3. The Florida Statutes’ mammoth Chapter 627 represents nearly two hundred pages’ worth of regulations, establishing if nothing else that this is an unusually contentious subject. The particular statute involved herein falls within those sections designated as the “Florida Motor Vehicle No-Fault Law.” Section 627.736 appears designed to effect a number of desired goals, among them the timely payment of benefits. In fact, a great deal of its language can fairly be interpreted as evincing a legislative desire that PIP claims be handled in an expeditious fashion. For example, an insurer may pay a medical provider directly if the insured has countersigned its invoice or bill. However, subsection (5), which states that providers “may charge only a reasonable amount” for products and services rendered to injured persons covered by PIP insurance, seems to be intended primarily to prevent overcharging by providers (who know a source of reimbursement is readily at hand), and to afford insurers a measure of protection by requiring arbitration (rather than jury trial) in disputes over these charges. Insofar as it applies only when the provider has accepted assignment of benefits, it is questionable whether the insured remains more than a nominal party in such settings.
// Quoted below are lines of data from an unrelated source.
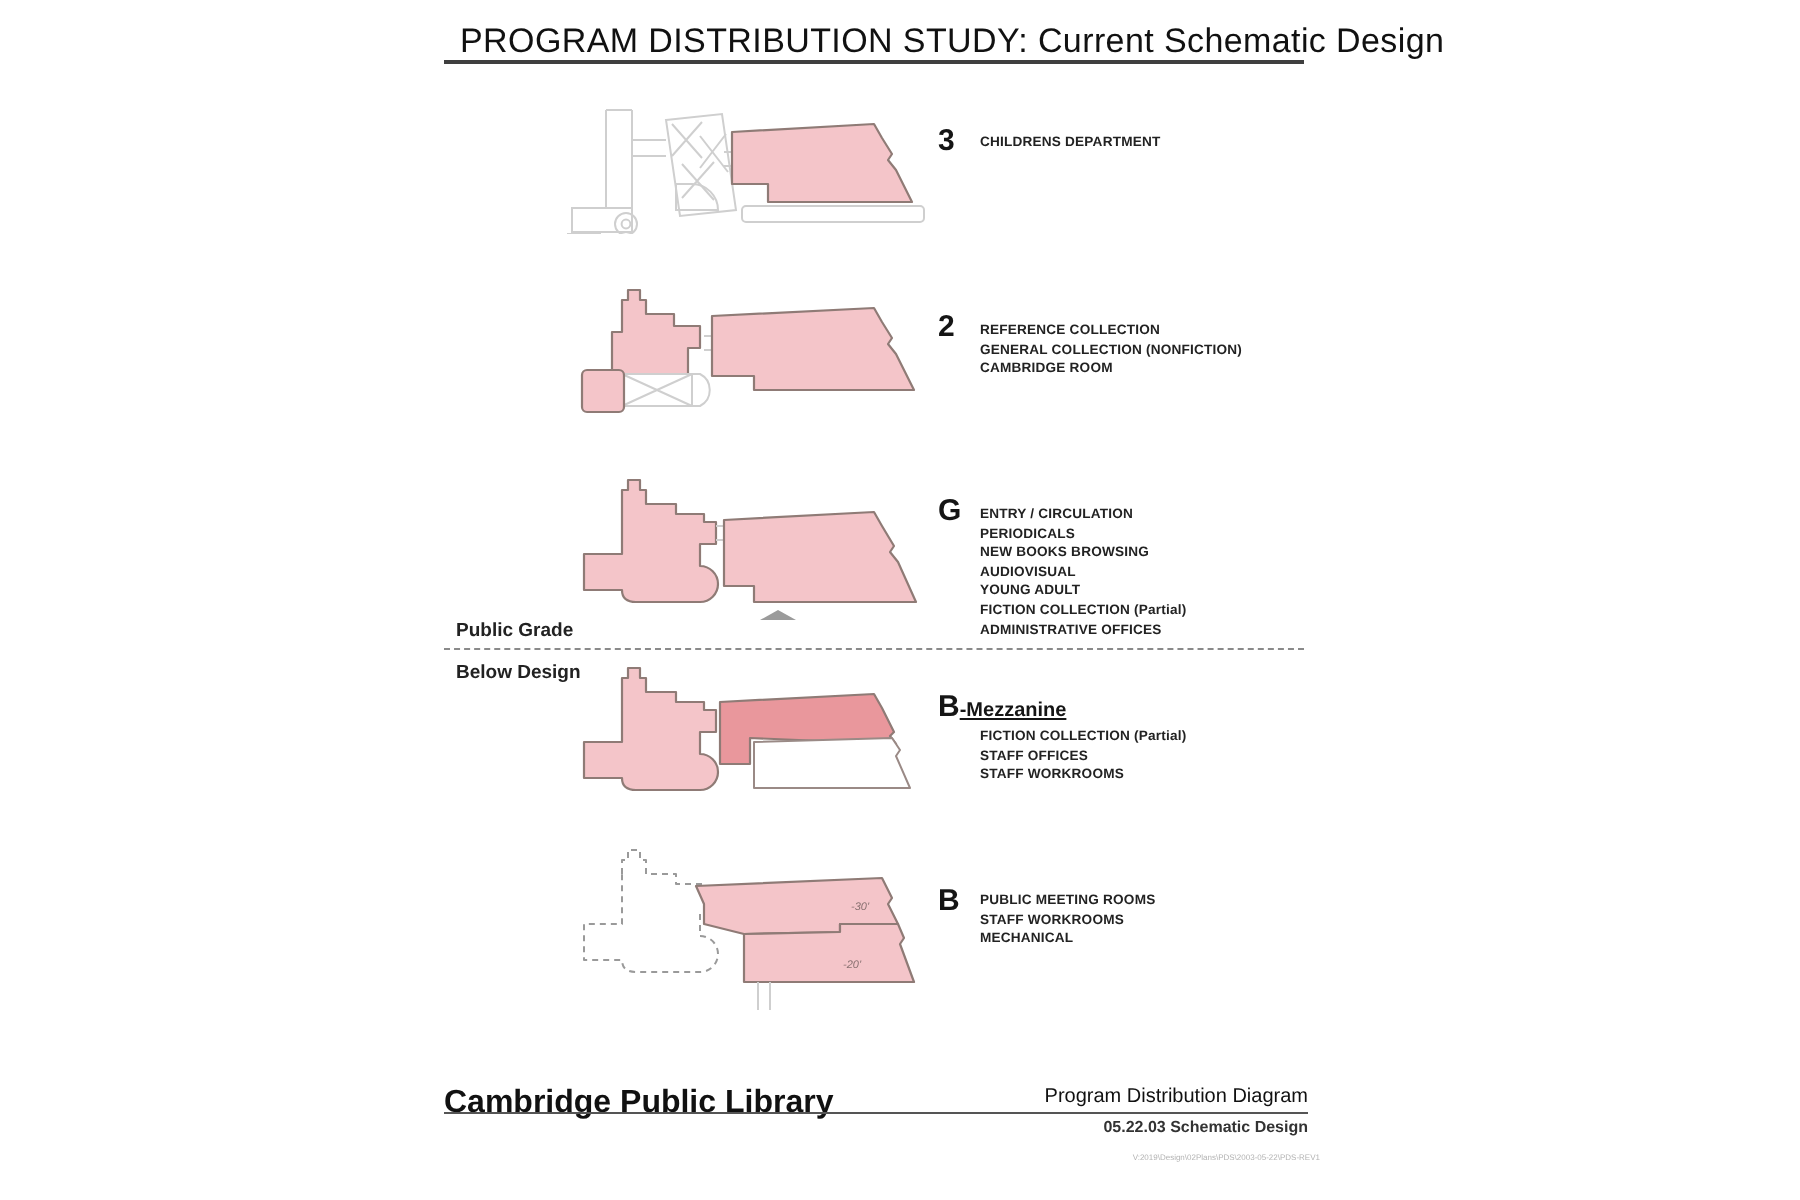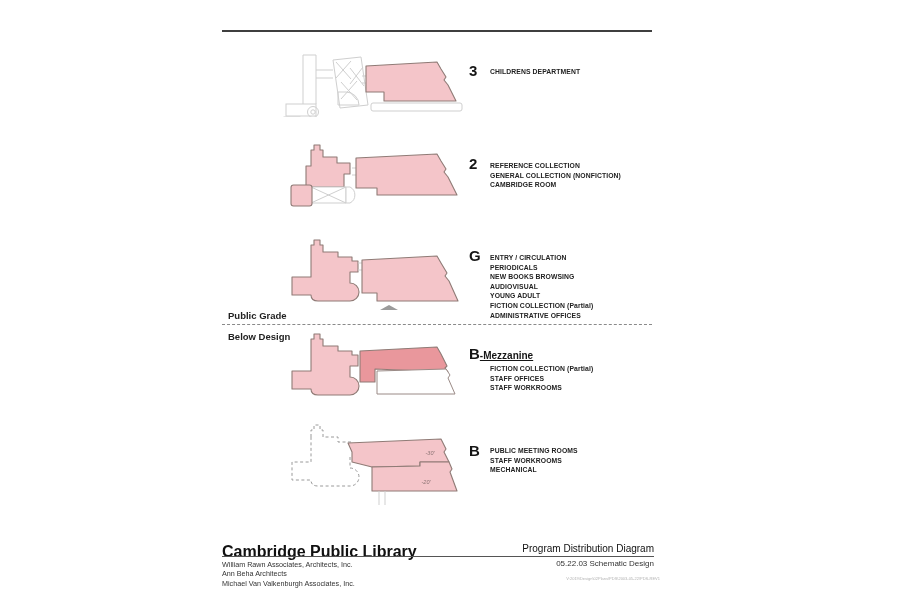"PROGRAM DISTRIBUTION STUDY: Current" div.abs { html: none -> <div>PROGRAM DISTRIBUTION STUDY: Current Schematic Design</div> }
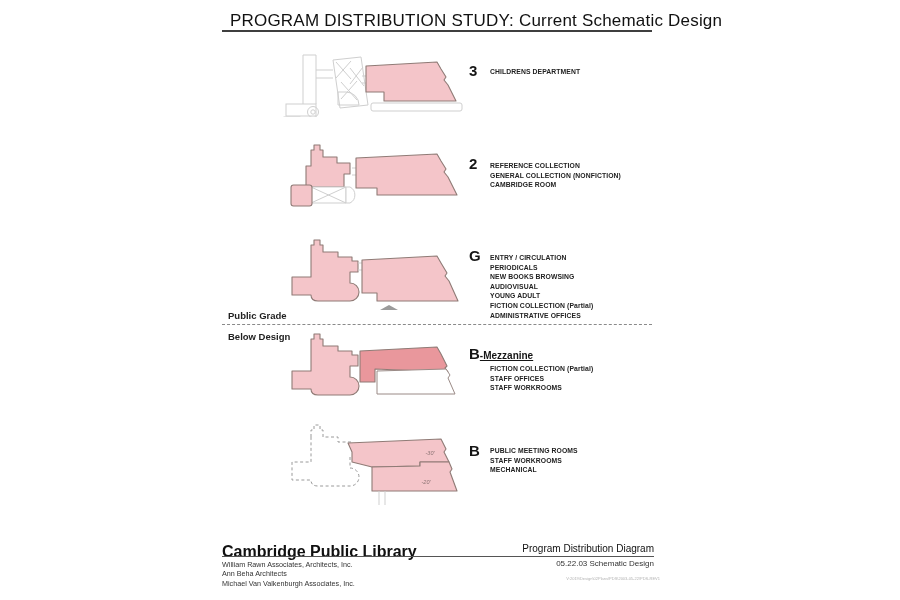"William Rawn Associates, Architects," div.abs { html: <div> <div>William Rawn Associates, Architects, Inc.</div> <div>Ann Beha Architects</div> <div>Michael Van Valkenburgh Associates, Inc.</div> </div> -> none }
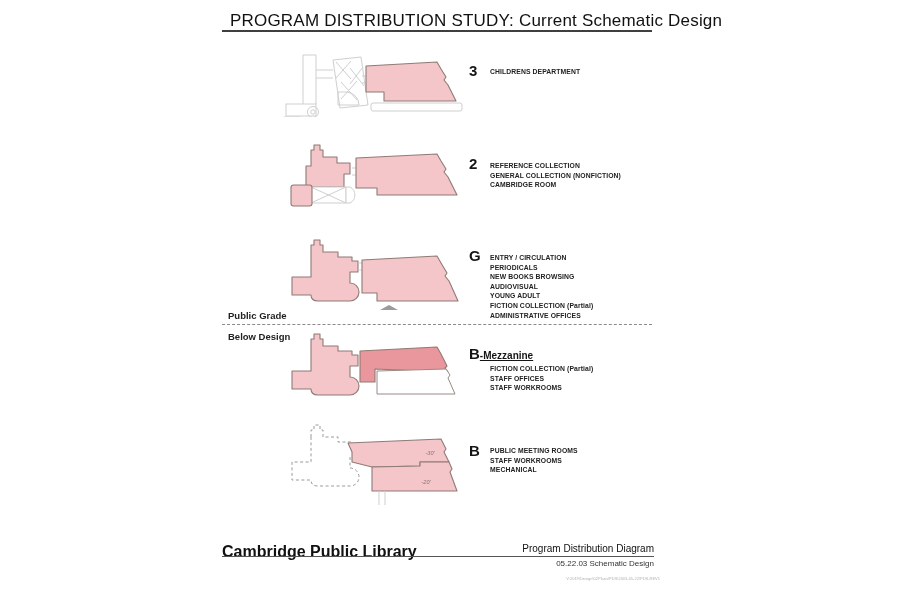"05.22.03 Schematic Design" .foot-date { font-weight: 400 -> 700 }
4. In Glover the trial court held that the arbitration rule applies only to, but doesn’t define what is, a “claims dispute.” Two different types of potential disputes may be envisioned: In one, an insurance company agrees that certain treatment is covered, but disputes the reasonableness of the dollar amount being charged for that treatment; in the other, an insurance company simply refuses to pay anything, based on its belief that the treatment isn’t covered under the policy. Since §627.736(5) employs the wording “reasonable amount,” the term “claims dispute” as used therein contemplates only the first of these two examples. By contrast, when the insurer flatly denies that a certain treatment is covered, the insured retains the ability to contest that decision in a court of law. In the present case, the parties’ dispute seems also to be of the latter variety. Little would be accomplished by referring a price dispute to arbitration, only to have the insurer then deny any responsibility for a claim the arbitrator found fiscally reasonable.

Accordingly, it is ORDERED and ADJUDGED that the Defendant’s Motion to Dismiss and to Compel Arbitration is hereby DENIED. Defendant shall file its answer within 20 days of the date of this order.